I'd just change the option to --init=[none|systemd|upstart] and all is well, isn't it?

jessfraz · 2015-05-29T13:33:00Z

I think there is another way we can make everyone happy, and the Init flags
were a joke chill out

On Friday, May 29, 2015, Causa Sui notifications@github.com wrote:

@jfrazelle https://github.com/jfrazelle why the straw man?

Or do you think that integrating one process manager (which the Docker
daemon is) with system-wide service/process manager is bad? I don't get
it. Especially in the context of this:
https://github.com/docker/docker/tree/master/contrib/init

So yeah, support natively both systemd and upstart and let users choose?
I'd just change the option to --init=[none|systemd|upstart] and all is
well, isn't it?

—
Reply to this email directly or view it on GitHub
#13525 (comment).

rhatdan · 2015-05-29T14:02:47Z

"Do not drop CAP_SYS_ADMIN from the container. "

Not sure what you mean, I don't want CAP_SYS_ADMIN in the container.

rhatdan · 2015-05-29T14:06:34Z

How about we go with

--subsystem=systemd
or
--boot=systemd

Then if some other init system comes along, they could implement it without haveing to add options.

jessfraz · 2015-05-29T14:16:14Z

If you don't want it in the container then you should drop it

On Friday, May 29, 2015, Daniel J Walsh <notifications@github.com
javascript:_e(%7B%7D,'cvml','notifications@github.com');> wrote:

"Do not drop CAP_SYS_ADMIN from the container. "

Not sure what you mean, I don't want CAP_SYS_ADMIN in the container.

—
Reply to this email directly or view it on GitHub
#13525 (comment).

rhatdan · 2015-05-29T14:27:57Z

It is dropped by default. I don't think we are communicating well. Maybe we should go to IRC. I don't understand what you are trying to say.

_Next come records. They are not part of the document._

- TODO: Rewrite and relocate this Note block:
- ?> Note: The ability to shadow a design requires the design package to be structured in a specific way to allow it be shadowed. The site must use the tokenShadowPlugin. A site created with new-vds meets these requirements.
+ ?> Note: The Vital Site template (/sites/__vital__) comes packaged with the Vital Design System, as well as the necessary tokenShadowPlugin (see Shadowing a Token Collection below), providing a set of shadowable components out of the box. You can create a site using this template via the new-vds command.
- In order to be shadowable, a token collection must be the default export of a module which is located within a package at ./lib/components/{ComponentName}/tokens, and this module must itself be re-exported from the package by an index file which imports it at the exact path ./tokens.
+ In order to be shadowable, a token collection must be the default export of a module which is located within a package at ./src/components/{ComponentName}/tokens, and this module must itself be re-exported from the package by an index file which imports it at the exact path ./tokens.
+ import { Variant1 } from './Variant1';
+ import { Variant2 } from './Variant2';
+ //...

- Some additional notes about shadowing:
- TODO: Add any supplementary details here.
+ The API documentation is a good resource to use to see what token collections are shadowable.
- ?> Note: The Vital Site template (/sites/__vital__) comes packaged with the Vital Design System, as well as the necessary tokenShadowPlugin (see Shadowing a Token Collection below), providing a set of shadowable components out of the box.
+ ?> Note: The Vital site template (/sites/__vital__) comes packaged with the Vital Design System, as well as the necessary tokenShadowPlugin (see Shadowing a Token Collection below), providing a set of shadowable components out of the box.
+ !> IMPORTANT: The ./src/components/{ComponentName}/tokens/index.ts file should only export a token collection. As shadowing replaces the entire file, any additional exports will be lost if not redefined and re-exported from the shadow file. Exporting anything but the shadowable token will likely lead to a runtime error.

jessfraz · 2015-05-29T14:38:58Z

I think it's fine don't worry it's just interesting wording to warn users
not to drop a cap that isn't even added

On Friday, May 29, 2015, Daniel J Walsh notifications@github.com wrote:

It is dropped by default. I don't think we are communicating well. Maybe
we should go to IRC. I don't understand what you are trying to say.

—
Reply to this email directly or view it on GitHub
#13525 (comment).

shaded-enmity · 2015-05-29T16:08:35Z

@jfrazelle Well, making everyone happy is utopic thought :)

I think that a program that does OS level virtualization should be aware about the innards of the OS it is virtualizing to simply provide the most seamless experience possible.

BTW: By default, when you create user namespace you get a full capability set, therefore it is suggested not to drop that capability. The fact that Docker drops it by default is nice, yet completely unrelated to the underlying kernel technologies, since Docker doesn't even use user namespace in the first place and therefore "relies" on the fact that CAP_SYS_ADMIN is inherited from the root account the Daemon is running as.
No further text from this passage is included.